An exact copy of all records is expected, minus the images.
*** Opening of GIVEN RECORDS ***
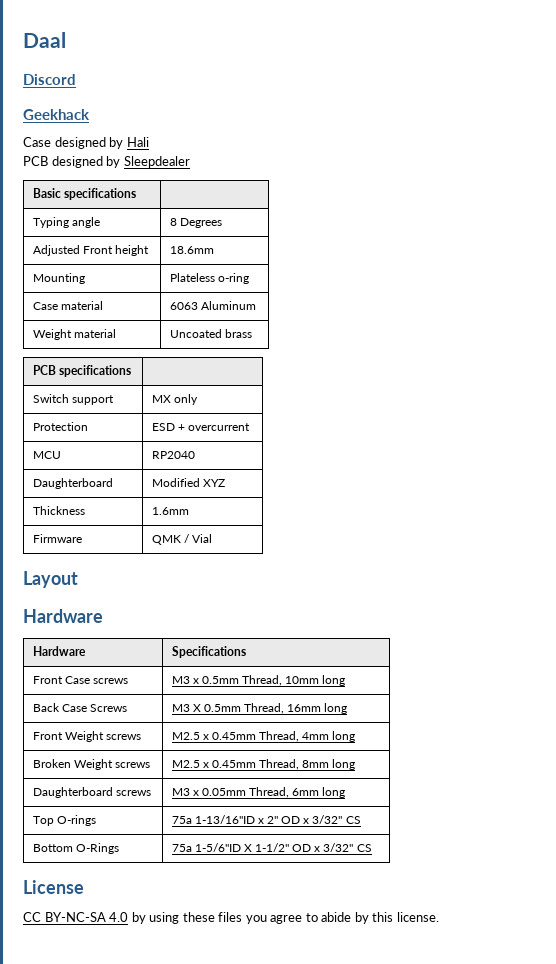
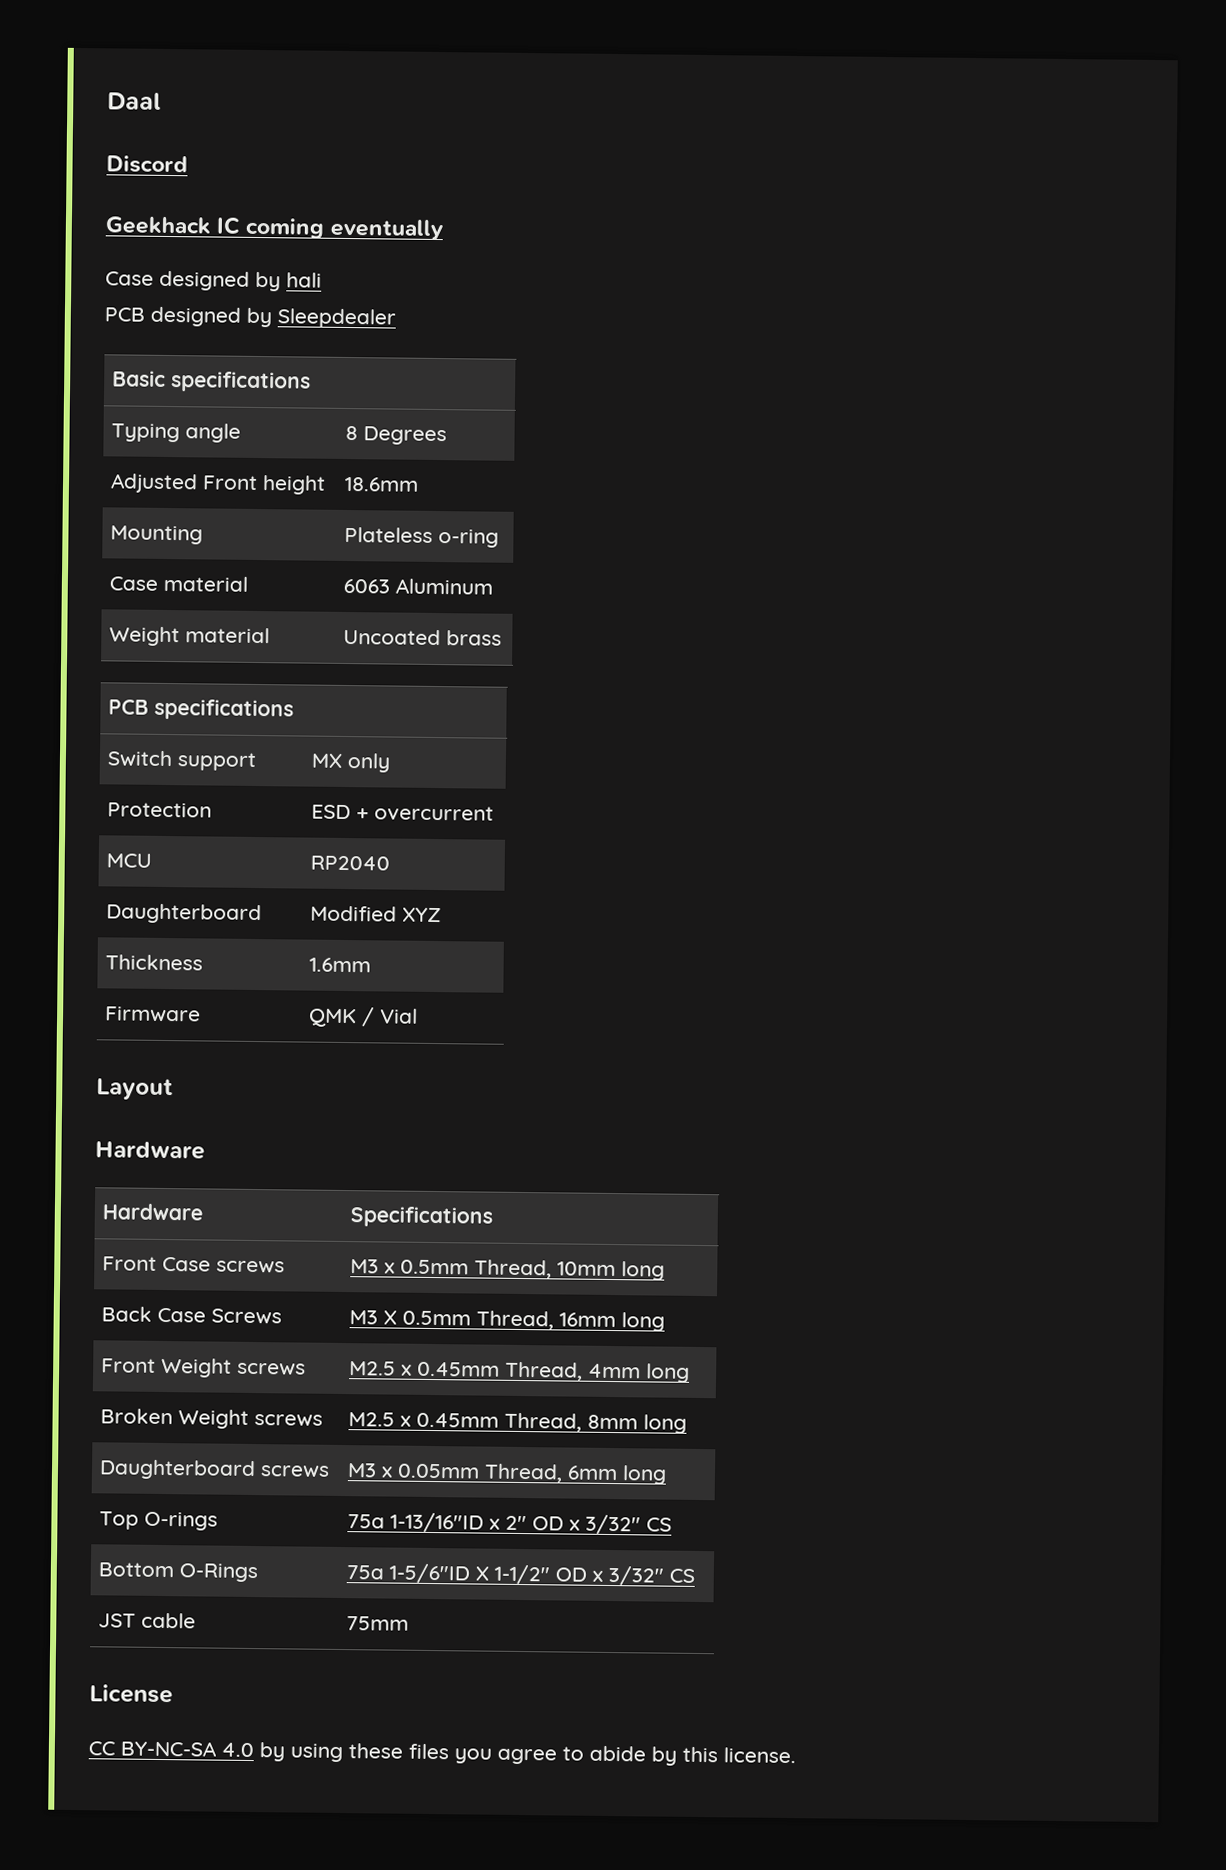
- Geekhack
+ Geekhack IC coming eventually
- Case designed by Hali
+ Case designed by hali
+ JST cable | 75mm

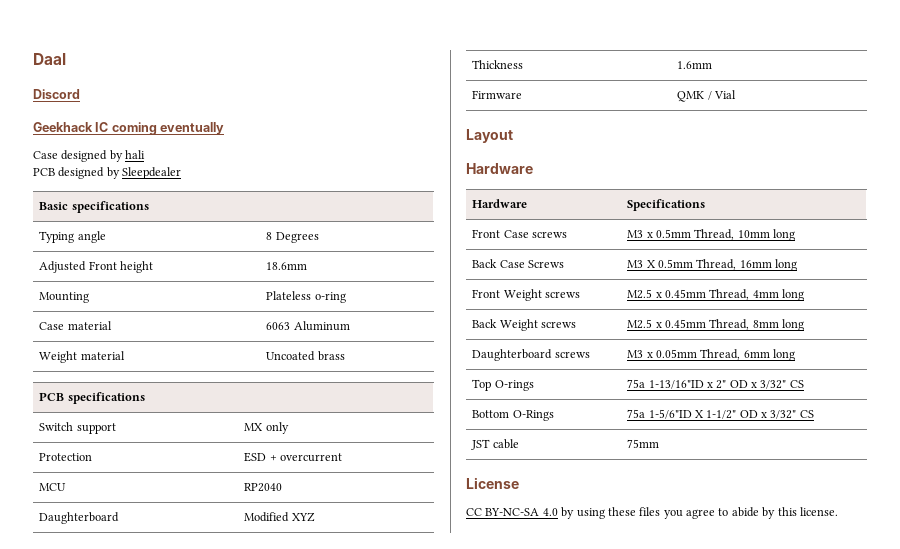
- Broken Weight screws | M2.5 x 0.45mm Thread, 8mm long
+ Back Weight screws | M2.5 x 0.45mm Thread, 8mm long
*** Close of GIVEN RECORDS ***
FINAL ANSWER
- Geekhack
+ Geekhack IC coming eventually
- Case designed by Hali
+ Case designed by hali
+ JST cable | 75mm

- Broken Weight screws | M2.5 x 0.45mm Thread, 8mm long
+ Back Weight screws | M2.5 x 0.45mm Thread, 8mm long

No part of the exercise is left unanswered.